(WHAT YOU SHOULD DO):
Repeat only the lines below from the one containing "font-size: 19px ->" through the one containing "text-decoration: underline ->", inclusive, exactly as written.

(EXERCISE MATERIALS):
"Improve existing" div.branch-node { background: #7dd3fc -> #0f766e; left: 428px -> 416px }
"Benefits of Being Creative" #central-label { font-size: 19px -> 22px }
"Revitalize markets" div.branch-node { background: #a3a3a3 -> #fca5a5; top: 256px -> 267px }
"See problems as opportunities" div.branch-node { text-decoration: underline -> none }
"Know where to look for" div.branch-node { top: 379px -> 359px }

...

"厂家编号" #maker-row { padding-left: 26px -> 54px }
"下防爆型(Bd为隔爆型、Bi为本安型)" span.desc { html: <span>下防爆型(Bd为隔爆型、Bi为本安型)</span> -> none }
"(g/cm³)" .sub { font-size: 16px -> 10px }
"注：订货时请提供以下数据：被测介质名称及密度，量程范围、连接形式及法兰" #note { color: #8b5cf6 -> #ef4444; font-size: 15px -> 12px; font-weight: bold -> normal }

* * *

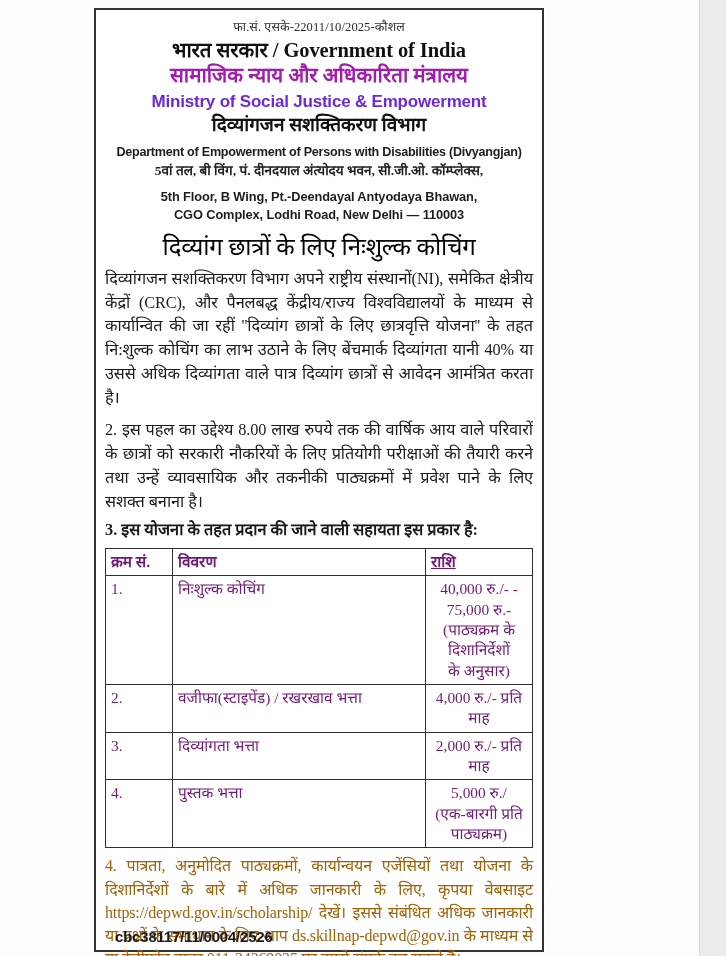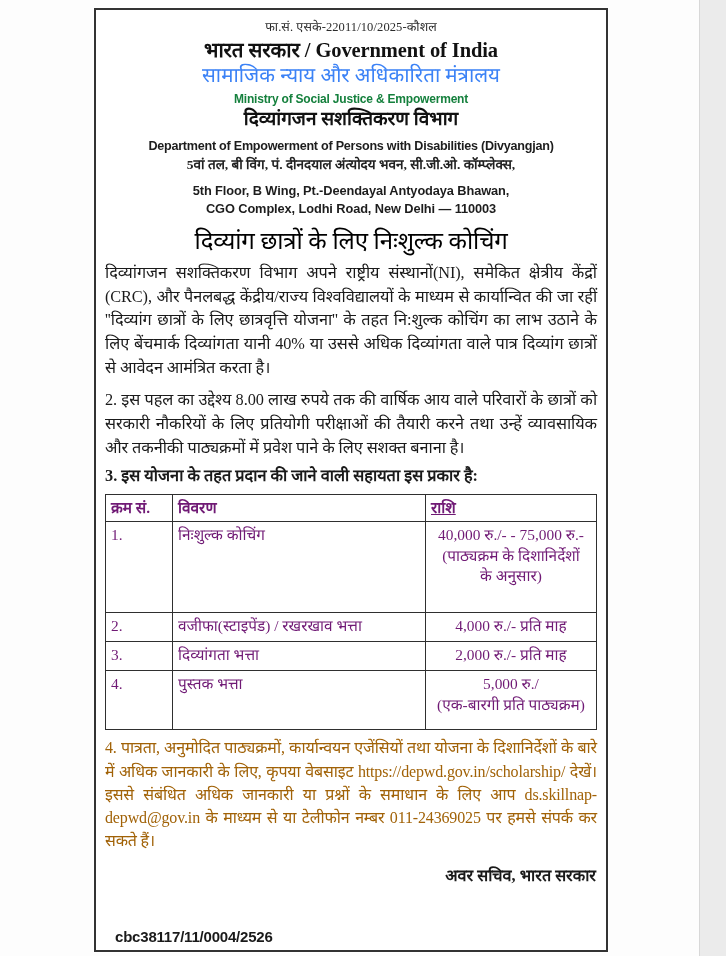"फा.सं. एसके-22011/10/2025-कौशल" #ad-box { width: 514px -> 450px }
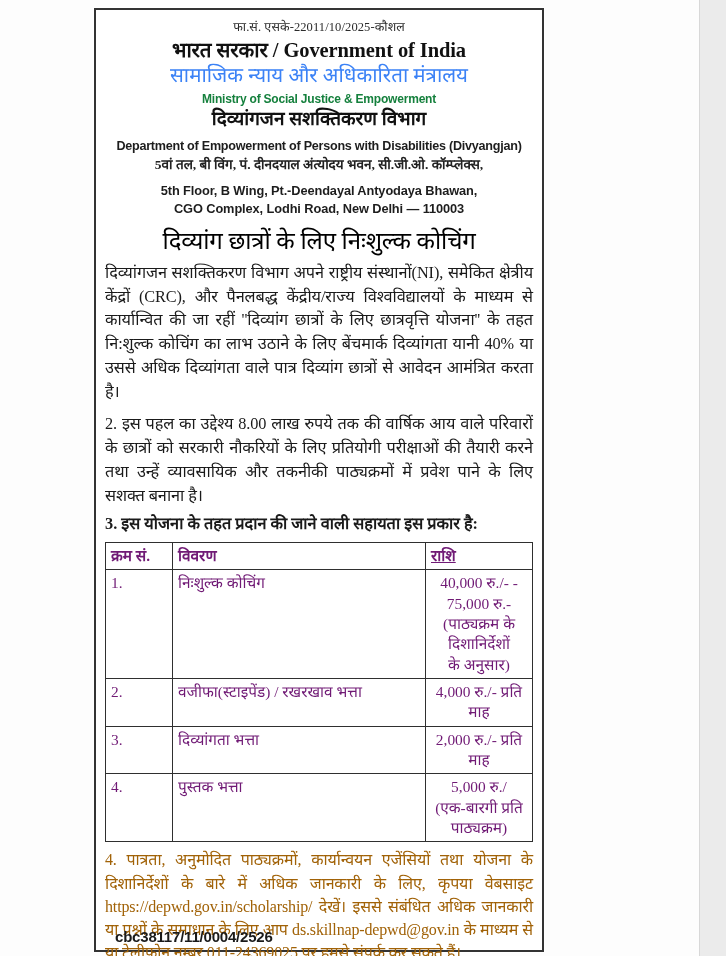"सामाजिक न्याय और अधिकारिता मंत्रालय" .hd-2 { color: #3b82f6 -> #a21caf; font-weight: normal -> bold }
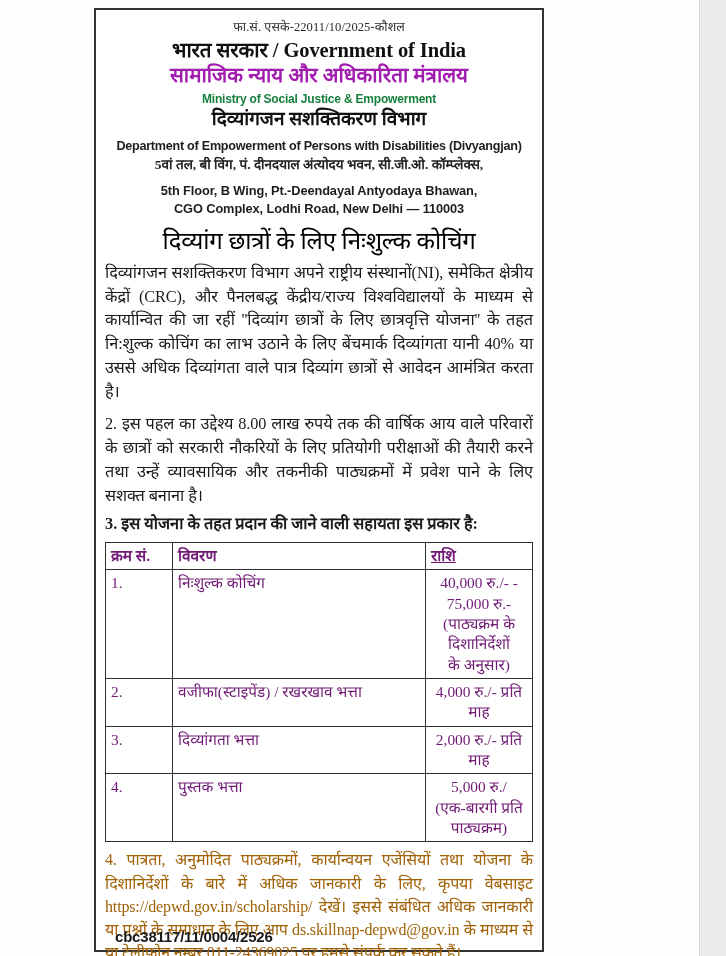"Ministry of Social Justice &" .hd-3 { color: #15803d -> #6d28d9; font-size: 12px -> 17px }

(RESPONSE AREA):
"Benefits of Being Creative" #central-label { font-size: 19px -> 22px }
"Revitalize markets" div.branch-node { background: #a3a3a3 -> #fca5a5; top: 256px -> 267px }
"See problems as opportunities" div.branch-node { text-decoration: underline -> none }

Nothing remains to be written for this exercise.